Before-and-after change records

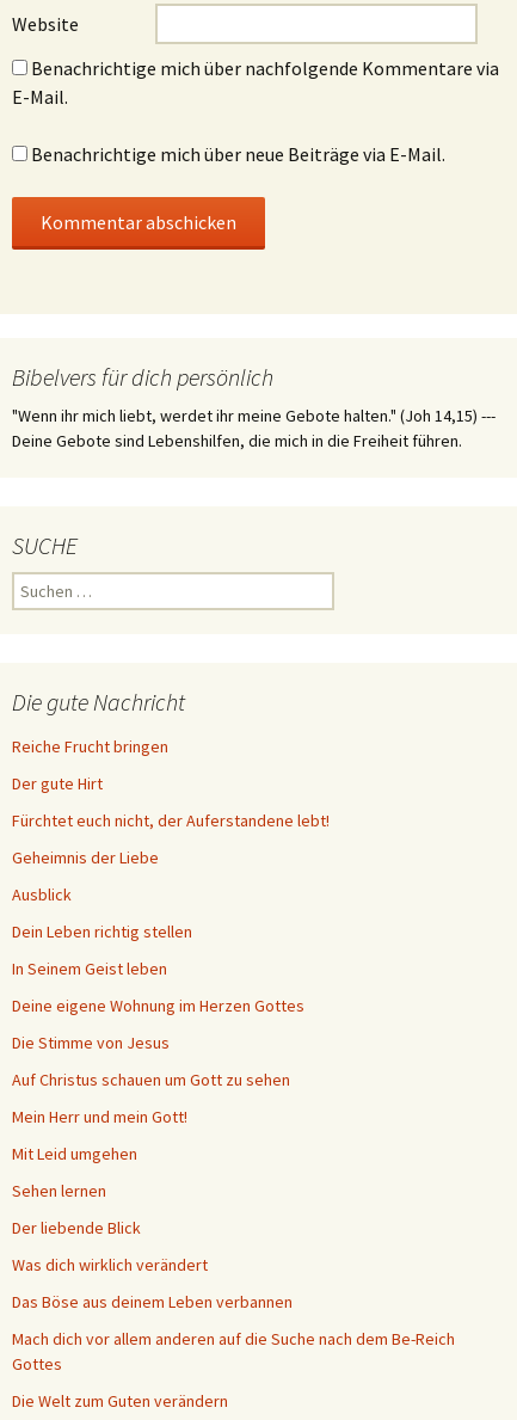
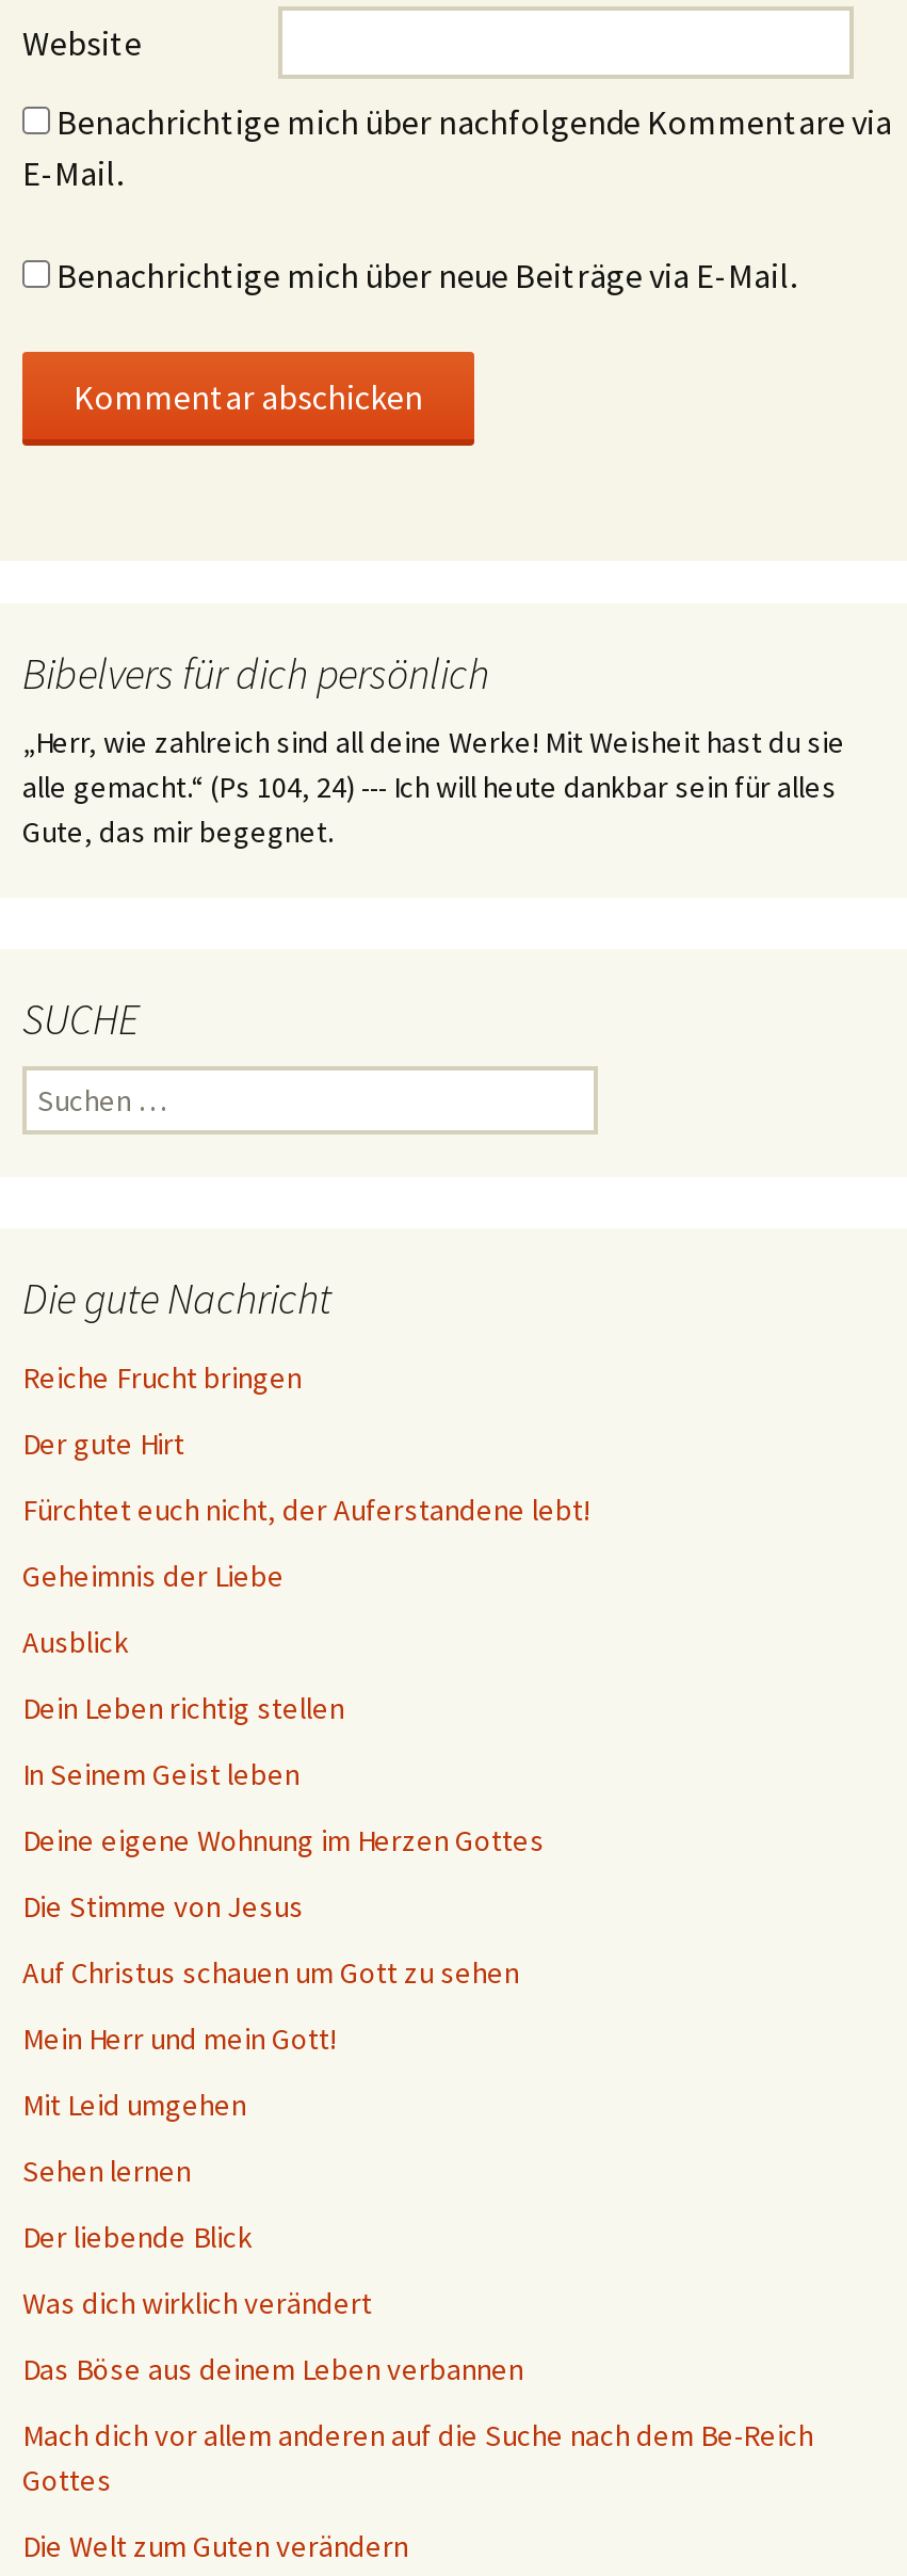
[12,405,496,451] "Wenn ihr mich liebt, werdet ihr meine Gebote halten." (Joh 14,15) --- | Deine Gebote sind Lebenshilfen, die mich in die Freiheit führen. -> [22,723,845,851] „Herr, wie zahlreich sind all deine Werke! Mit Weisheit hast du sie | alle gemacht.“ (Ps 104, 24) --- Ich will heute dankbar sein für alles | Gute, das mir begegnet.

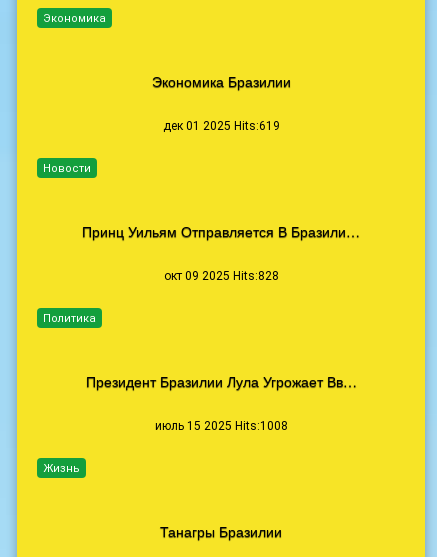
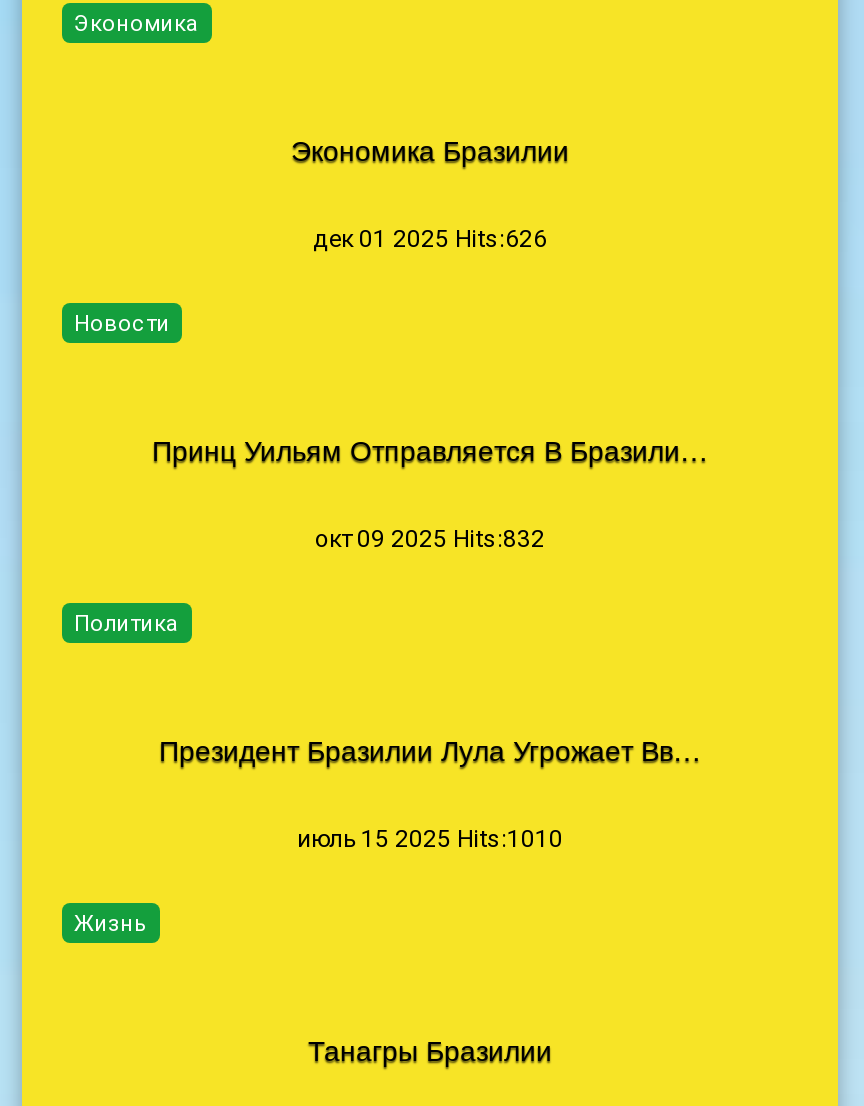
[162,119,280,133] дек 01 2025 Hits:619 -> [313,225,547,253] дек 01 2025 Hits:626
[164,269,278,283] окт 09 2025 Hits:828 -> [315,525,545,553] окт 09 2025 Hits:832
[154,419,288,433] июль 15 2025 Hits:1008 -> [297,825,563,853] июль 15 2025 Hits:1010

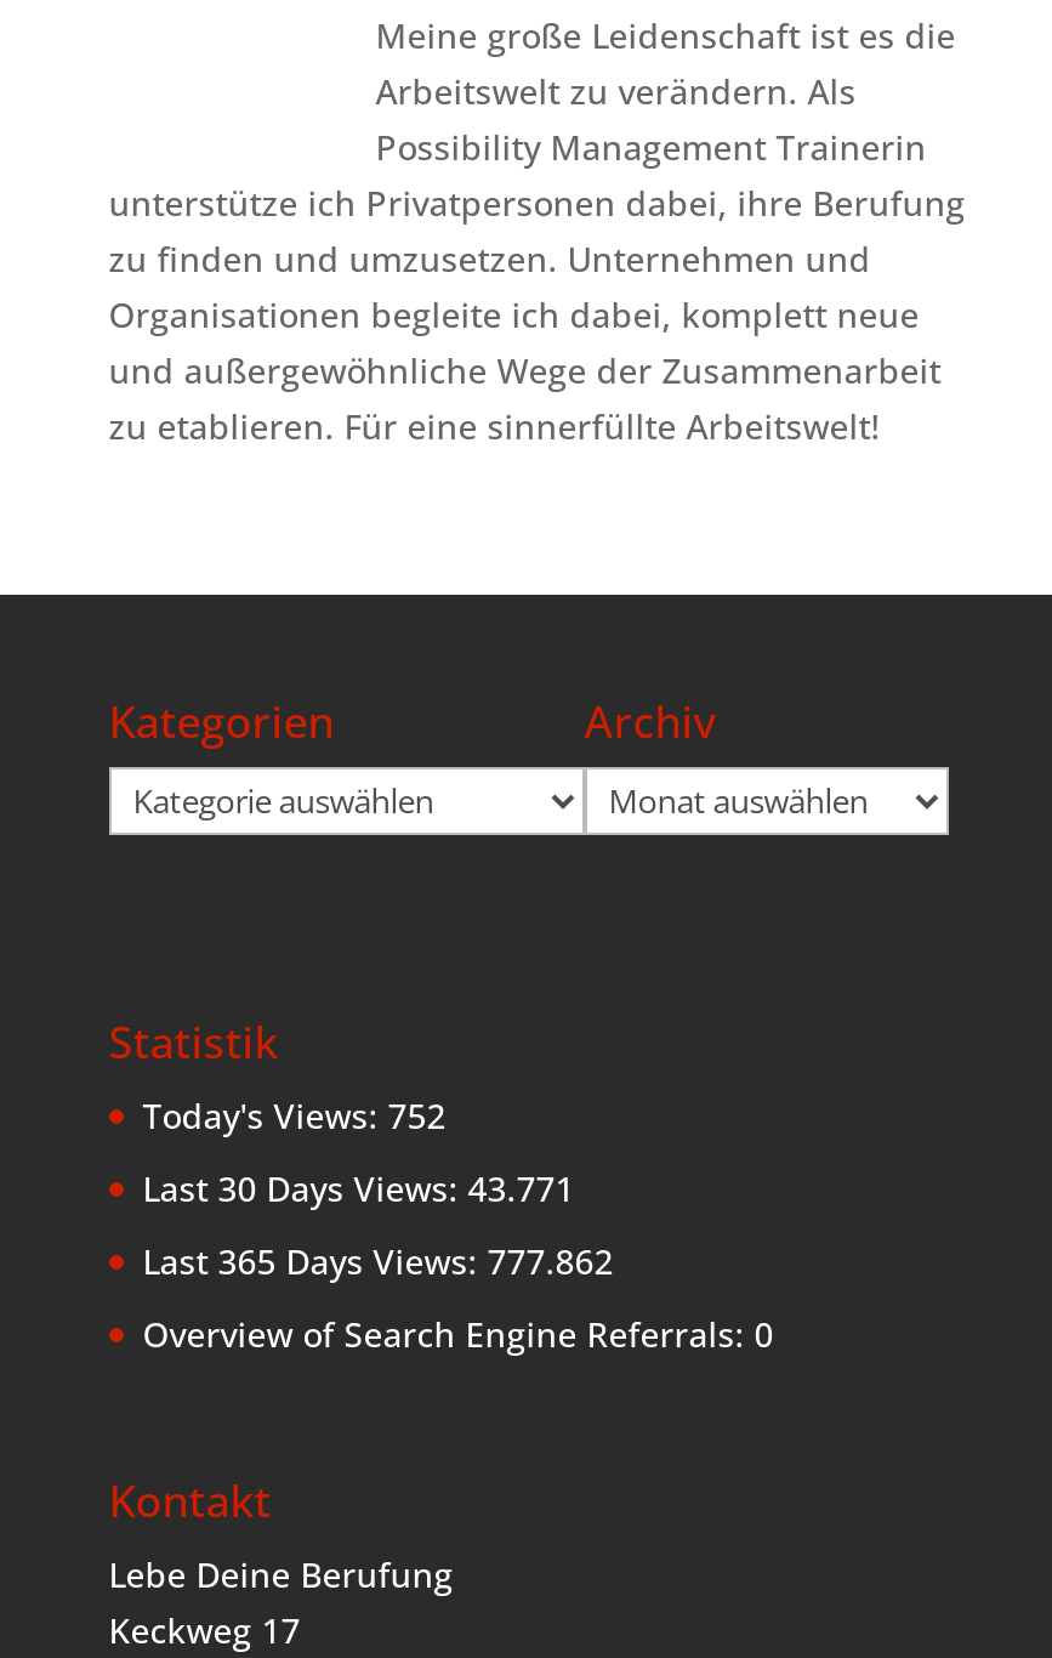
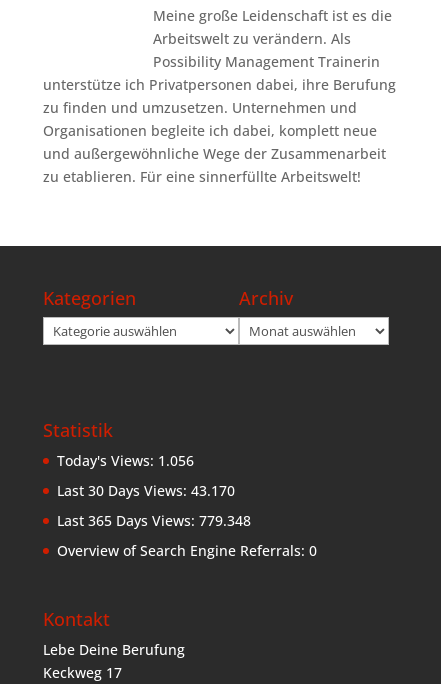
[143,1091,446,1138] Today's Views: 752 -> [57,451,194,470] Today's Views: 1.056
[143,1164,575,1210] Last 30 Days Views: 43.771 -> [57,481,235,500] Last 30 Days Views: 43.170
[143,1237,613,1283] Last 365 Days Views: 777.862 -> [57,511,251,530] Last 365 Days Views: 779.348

Problem requirements:
Write out exactly, and only, the lines running from the line with "[154,419,288,433] июль 15" to the last line above, both included, with all pictures omitted.

Task response:
[154,419,288,433] июль 15 2025 Hits:1008 -> [297,825,563,853] июль 15 2025 Hits:1010

[143,1091,446,1138] Today's Views: 752 -> [57,451,194,470] Today's Views: 1.056
[143,1164,575,1210] Last 30 Days Views: 43.771 -> [57,481,235,500] Last 30 Days Views: 43.170
[143,1237,613,1283] Last 365 Days Views: 777.862 -> [57,511,251,530] Last 365 Days Views: 779.348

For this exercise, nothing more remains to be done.